Exercise aim =>
Look below for the line containing "[9,347,76,363] 3 MIN" and the line containing "[17,1369,833,1679] Todo o"; repeat exactly those two lines and all lines between them, and nothing else.

Source material =>
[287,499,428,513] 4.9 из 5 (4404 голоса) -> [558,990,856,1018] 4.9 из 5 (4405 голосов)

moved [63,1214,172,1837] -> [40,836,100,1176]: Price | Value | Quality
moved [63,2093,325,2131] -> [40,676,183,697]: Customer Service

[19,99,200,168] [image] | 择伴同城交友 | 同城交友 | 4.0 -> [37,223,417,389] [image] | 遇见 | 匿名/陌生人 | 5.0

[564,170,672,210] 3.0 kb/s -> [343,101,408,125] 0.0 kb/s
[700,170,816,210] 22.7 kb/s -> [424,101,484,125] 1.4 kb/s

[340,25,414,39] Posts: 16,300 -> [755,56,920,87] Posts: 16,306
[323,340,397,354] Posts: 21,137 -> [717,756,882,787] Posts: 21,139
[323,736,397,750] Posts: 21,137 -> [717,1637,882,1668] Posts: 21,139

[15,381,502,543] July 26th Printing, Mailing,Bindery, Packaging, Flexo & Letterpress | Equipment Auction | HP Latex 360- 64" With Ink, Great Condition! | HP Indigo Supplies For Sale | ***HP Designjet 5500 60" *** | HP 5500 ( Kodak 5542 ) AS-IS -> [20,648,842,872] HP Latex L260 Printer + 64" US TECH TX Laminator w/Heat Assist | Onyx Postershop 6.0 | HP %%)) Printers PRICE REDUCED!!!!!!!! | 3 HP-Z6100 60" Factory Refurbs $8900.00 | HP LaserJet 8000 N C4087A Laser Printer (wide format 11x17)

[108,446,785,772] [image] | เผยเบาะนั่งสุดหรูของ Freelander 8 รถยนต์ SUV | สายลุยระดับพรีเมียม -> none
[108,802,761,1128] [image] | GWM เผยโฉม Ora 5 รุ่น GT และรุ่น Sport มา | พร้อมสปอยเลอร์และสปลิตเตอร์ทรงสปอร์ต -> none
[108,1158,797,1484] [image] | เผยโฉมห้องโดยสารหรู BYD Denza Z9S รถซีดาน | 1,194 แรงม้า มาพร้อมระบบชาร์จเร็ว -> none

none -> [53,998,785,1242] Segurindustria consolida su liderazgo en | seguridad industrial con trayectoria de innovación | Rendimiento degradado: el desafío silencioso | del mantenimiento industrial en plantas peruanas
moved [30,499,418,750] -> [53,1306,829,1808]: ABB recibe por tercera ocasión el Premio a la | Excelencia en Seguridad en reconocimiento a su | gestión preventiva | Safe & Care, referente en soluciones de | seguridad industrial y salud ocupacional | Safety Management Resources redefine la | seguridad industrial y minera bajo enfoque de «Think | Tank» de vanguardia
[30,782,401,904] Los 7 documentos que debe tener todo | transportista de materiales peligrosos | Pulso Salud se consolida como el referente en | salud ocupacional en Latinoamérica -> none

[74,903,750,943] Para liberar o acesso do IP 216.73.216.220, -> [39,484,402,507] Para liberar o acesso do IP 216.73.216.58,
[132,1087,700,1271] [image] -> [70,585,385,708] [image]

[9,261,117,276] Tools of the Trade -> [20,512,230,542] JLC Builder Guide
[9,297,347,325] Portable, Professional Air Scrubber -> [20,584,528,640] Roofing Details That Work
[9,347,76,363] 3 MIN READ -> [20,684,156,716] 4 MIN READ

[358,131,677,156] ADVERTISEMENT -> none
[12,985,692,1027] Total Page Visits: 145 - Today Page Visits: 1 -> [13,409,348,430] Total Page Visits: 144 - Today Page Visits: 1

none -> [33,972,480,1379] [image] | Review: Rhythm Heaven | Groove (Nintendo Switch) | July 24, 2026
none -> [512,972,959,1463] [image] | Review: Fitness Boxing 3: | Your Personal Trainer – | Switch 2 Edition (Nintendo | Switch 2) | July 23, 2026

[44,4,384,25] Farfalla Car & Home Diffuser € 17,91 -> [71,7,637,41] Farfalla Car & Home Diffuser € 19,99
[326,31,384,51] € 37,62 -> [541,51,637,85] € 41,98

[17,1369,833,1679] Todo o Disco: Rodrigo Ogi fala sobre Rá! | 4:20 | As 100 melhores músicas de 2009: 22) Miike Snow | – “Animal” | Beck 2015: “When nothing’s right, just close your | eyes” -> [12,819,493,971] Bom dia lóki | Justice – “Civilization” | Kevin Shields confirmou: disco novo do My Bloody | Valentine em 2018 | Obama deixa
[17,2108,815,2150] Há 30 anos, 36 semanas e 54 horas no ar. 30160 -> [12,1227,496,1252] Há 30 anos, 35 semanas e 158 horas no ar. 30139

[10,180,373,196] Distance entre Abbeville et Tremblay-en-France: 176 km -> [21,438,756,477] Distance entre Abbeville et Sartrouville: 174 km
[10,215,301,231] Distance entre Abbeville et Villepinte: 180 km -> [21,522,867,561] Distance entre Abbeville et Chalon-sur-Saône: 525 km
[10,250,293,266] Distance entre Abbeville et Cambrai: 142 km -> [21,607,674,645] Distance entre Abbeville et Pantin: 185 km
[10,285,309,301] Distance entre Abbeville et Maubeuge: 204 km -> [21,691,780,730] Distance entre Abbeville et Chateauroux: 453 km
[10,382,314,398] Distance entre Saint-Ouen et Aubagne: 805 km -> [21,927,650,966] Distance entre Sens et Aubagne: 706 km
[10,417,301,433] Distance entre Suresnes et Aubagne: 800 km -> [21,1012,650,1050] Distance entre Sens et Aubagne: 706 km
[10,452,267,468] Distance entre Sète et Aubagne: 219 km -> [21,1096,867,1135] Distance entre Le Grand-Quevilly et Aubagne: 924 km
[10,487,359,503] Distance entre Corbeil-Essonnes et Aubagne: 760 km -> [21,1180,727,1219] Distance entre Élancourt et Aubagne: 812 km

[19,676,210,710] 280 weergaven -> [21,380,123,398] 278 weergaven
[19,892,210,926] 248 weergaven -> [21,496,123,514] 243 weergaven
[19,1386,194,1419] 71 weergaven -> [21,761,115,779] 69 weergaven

Solution to this problem =>
[9,347,76,363] 3 MIN READ -> [20,684,156,716] 4 MIN READ

[358,131,677,156] ADVERTISEMENT -> none
[12,985,692,1027] Total Page Visits: 145 - Today Page Visits: 1 -> [13,409,348,430] Total Page Visits: 144 - Today Page Visits: 1

none -> [33,972,480,1379] [image] | Review: Rhythm Heaven | Groove (Nintendo Switch) | July 24, 2026
none -> [512,972,959,1463] [image] | Review: Fitness Boxing 3: | Your Personal Trainer – | Switch 2 Edition (Nintendo | Switch 2) | July 23, 2026

[44,4,384,25] Farfalla Car & Home Diffuser € 17,91 -> [71,7,637,41] Farfalla Car & Home Diffuser € 19,99
[326,31,384,51] € 37,62 -> [541,51,637,85] € 41,98

[17,1369,833,1679] Todo o Disco: Rodrigo Ogi fala sobre Rá! | 4:20 | As 100 melhores músicas de 2009: 22) Miike Snow | – “Animal” | Beck 2015: “When nothing’s right, just close your | eyes” -> [12,819,493,971] Bom dia lóki | Justice – “Civilization” | Kevin Shields confirmou: disco novo do My Bloody | Valentine em 2018 | Obama deixa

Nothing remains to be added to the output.